Module 24: Pathway & Network Analysis for Omics Data
Instructor: Alison Motsinger-Rief and Ali Shojaie
Module description: Networks represent the interactions among components of biological systems. In the context of high dimensional omics data, relevant networks include gene regulatory networks, protein-protein interaction networks, and metabolic networks. These networks provide a window into biological systems as well as complex diseases, and can be used to understand how biological functions are implemented and how homeostasis is maintained. On the other hand, pathway-based analyses can be used to leverage biological knowledge available from literature, gene ontologies or previous experiments in order to identify the pathways associated with disease or an outcome of interest. In this module, various statistical learning methods for reconstruction and analysis of networks from omics data are discussed, as well as methods of pathway enrichment analysis. Particular attention will be paid to omics datasets with a large number of variables, e.g. genes, and a small number of samples, e.g. patients. The techniques discussed will be demonstrated in R. This course assumes a previous course in regression and familiarity with R or other command line programming languages. Users require a laptop and will use it in all sessions.
Module 25: Molecular Phylogenetics
Instructors: Mary Kuhner and Michael Miyamoto
Module description: Assumes the material in Modules 1 and 8. Overview of methods for analysis of interspecific DNA and protein sequence data. Coverage will include parsimony, maximum likelihood, distance-based, and Bayesian methods for phylogenetic estimation. Probabilistic models for sequence change will be emphasized. Related topics that will be presented are the comparative method, divergence time estimation, phylogenetic hypothesis testing, and detection of positive selection.
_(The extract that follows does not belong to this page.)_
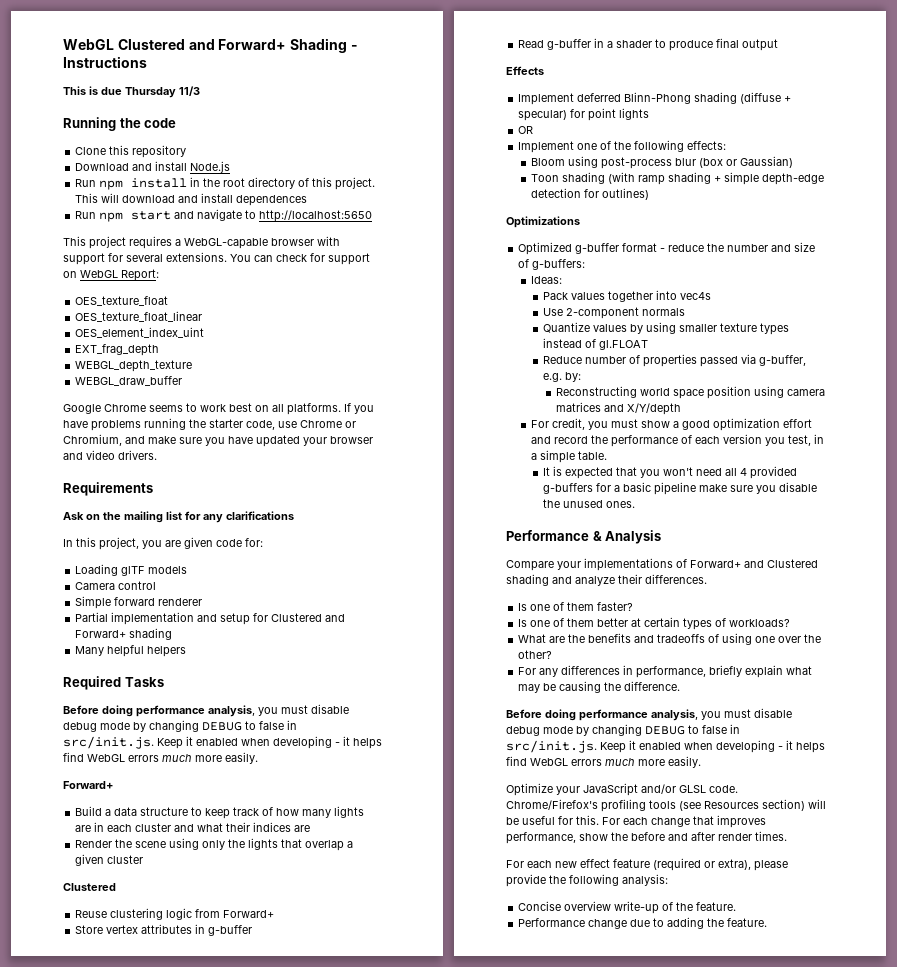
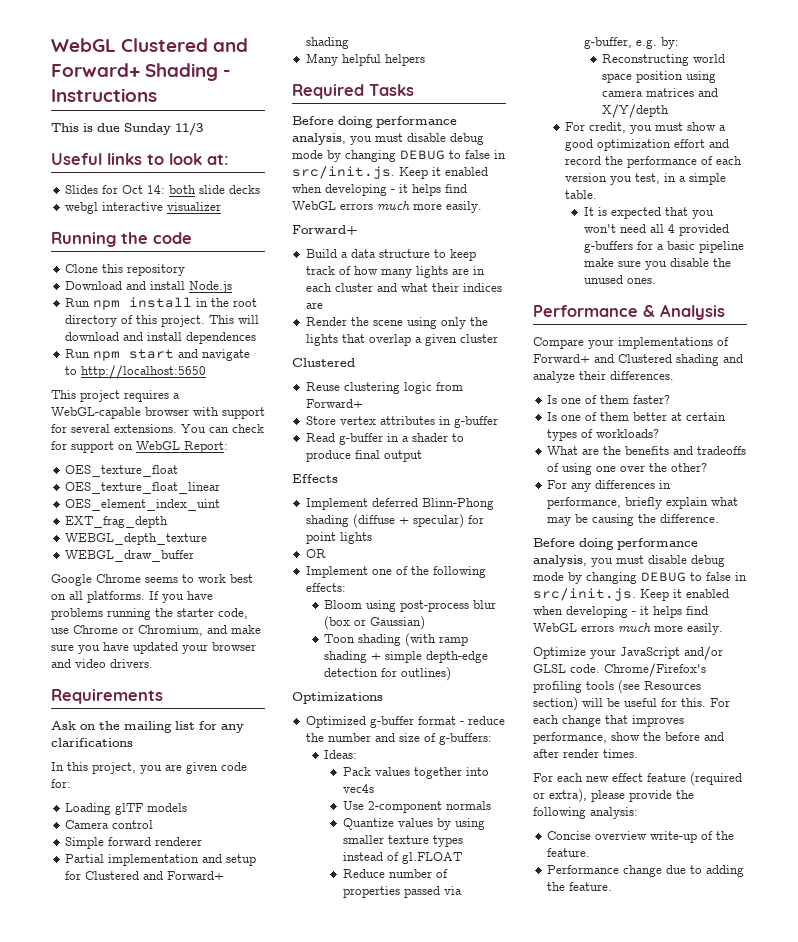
[125,87,176,98] Thursday -> [124,123,171,135] Sunday
(200, 91) none -> [51,153,229,165] [64,185,260,194] [64,202,221,214] // Useful links to look at: // Slides for Oct 14: both slide decks // webgl interactive visualizer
Statistical methodology will be a focus and some related computational algorithms will be outlined. Brief introductions will be made to software packages such as PAUP*, Beast, PHYLIP, and MrBayes. Assumes the material in Module 1, Probability and Statistical Inference, and Module 9, Population Genetic Data Analysis. Background readings: Felsenstein, J. (2004) “Inferring Phylogenies.” Sinauer Associates, or Yang, Z. (2006) “Computational Molecular Evolution (Oxford Series in Ecology and Evolution).” Oxford University Press.